For a quick fix, can you change this line (https://github.com/bairdzhang/smallhardface/blob/master/lib/prototxt/manipulate.py#L121) to conv_layer.param.extend([caffe_pb2.ParamSpec()] * 2)?

Answer 5 · 2018-12-11T02:33:21.000Z

Also, you may want to change this line (https://github.com/bairdzhang/smallhardface/blob/master/lib/prototxt/manipulate.py#L187) to pb.layer.extend(new_layers) if there is also an error happens here. Please let me know if it works, thanks!

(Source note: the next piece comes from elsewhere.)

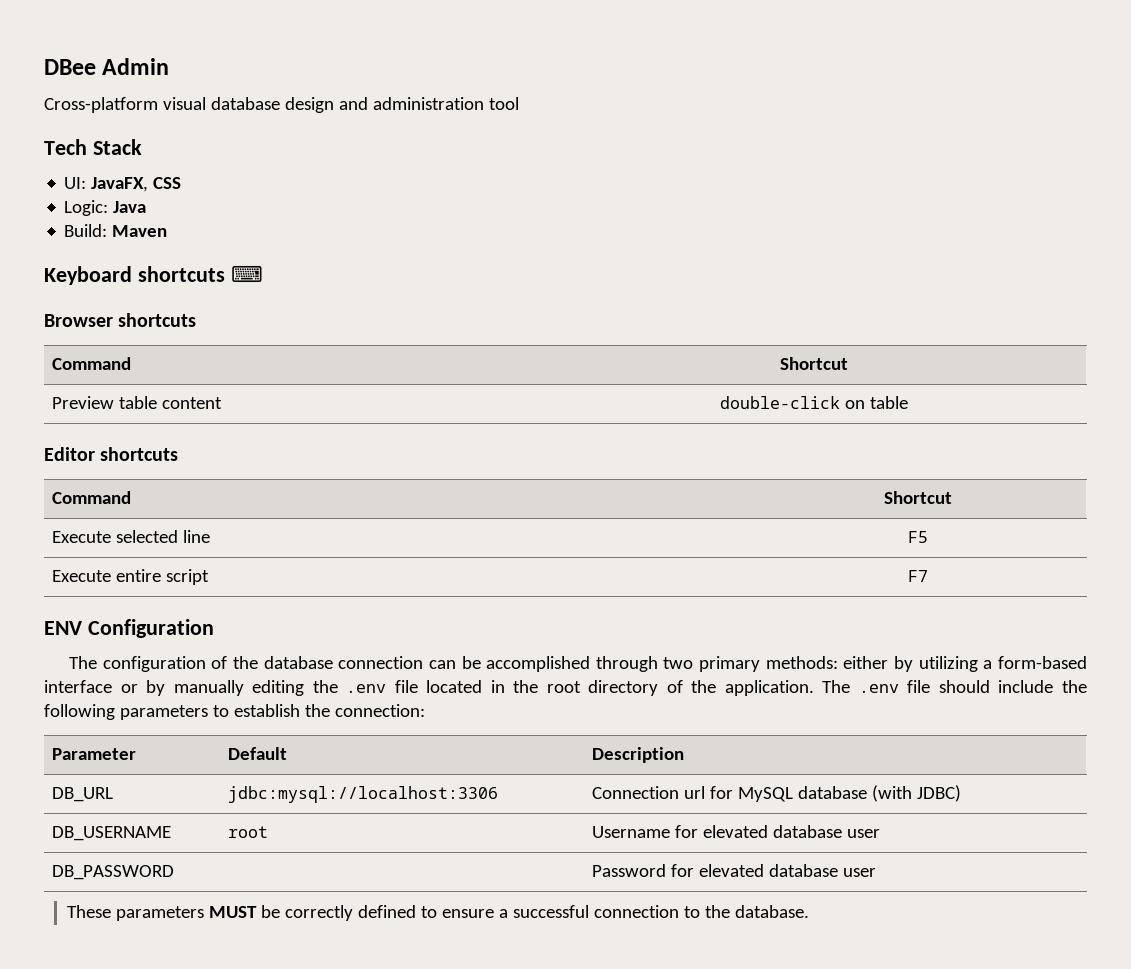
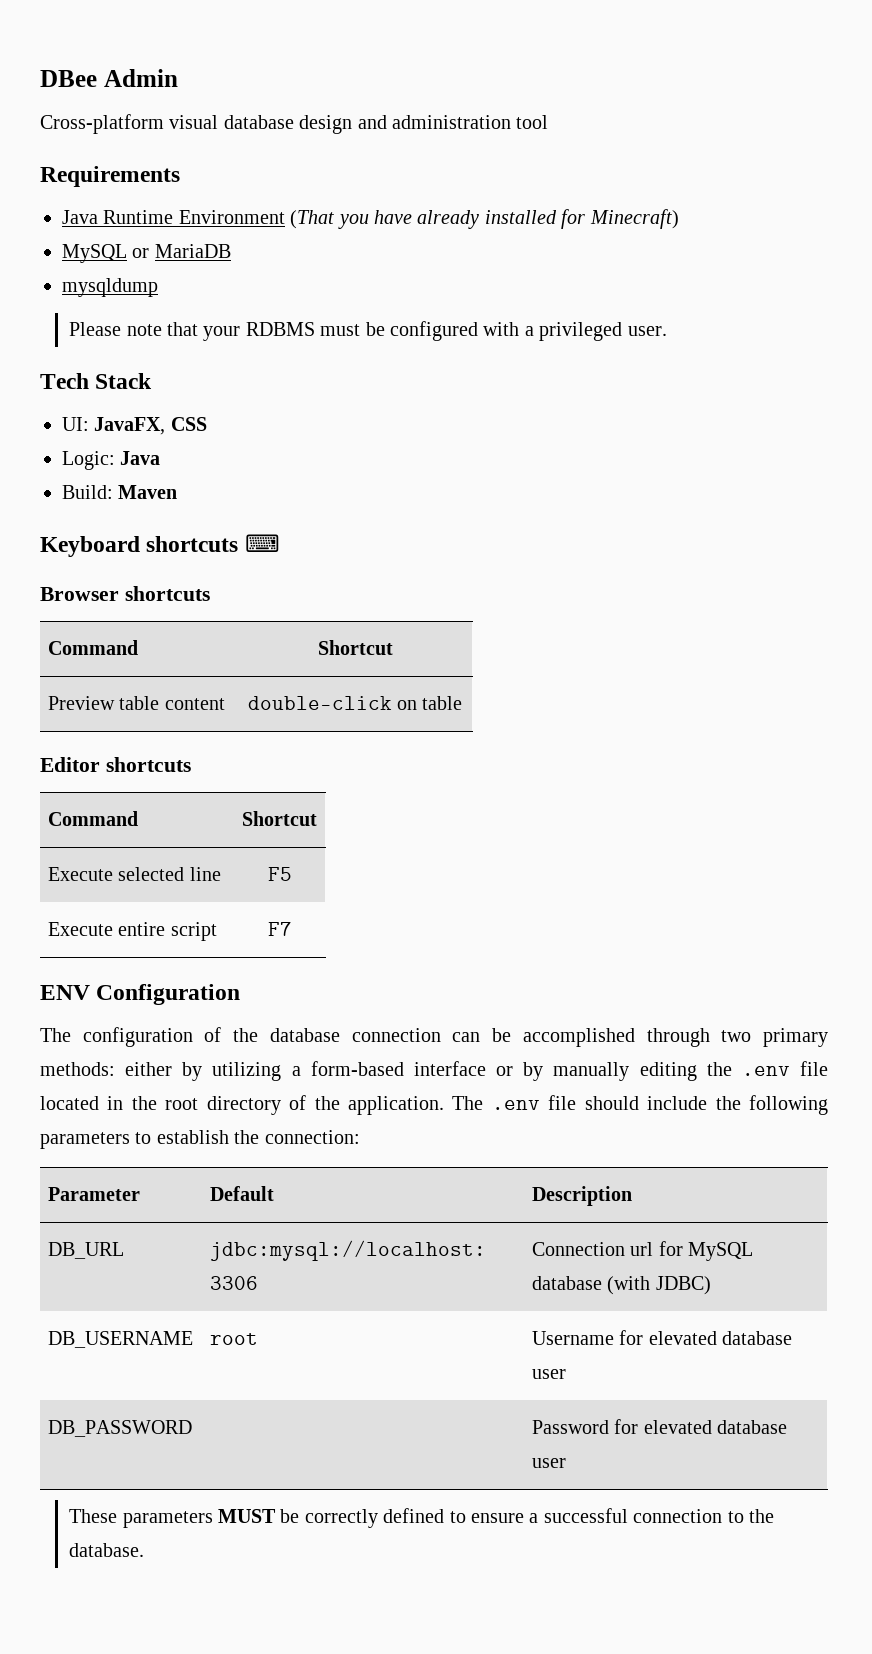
+ Requirements
+ Java Runtime Environment (That you have already installed for Minecraft)
+ MySQL or MariaDB
+ mysqldump
+ Please note that your RDBMS must be configured with a privileged user.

Answer 6 · 2018-12-11T02:38:52.000Z

Thank you very much! It works!

Answer 7 · 2018-12-11T02:52:22.000Z

Does the loss go down? In my experiments, the loss goes below 1 quickly (within 100 iters). There is my stderr.log file for your reference (https://livejohnshopkins-my.sharepoint.com/:u:/g/personal/zzhang99_jh_edu/EcxhNa4thKtAq4T0fMAx6VQBsWPLjmKhq0rHWYJpLVcc6Q?e=gBxaQE)

Answer 8 · 2018-12-11T03:38:18.000Z

Yes , the loss goes well as yours. i'm waiting for the eval now.

Answer 9 · 2018-12-12T03:35:49.000Z

How many GPU are you using? What is the GPU and CPU util when it goes slow? I never had this issue before. Did you notice anything suspicious in the stderr.log?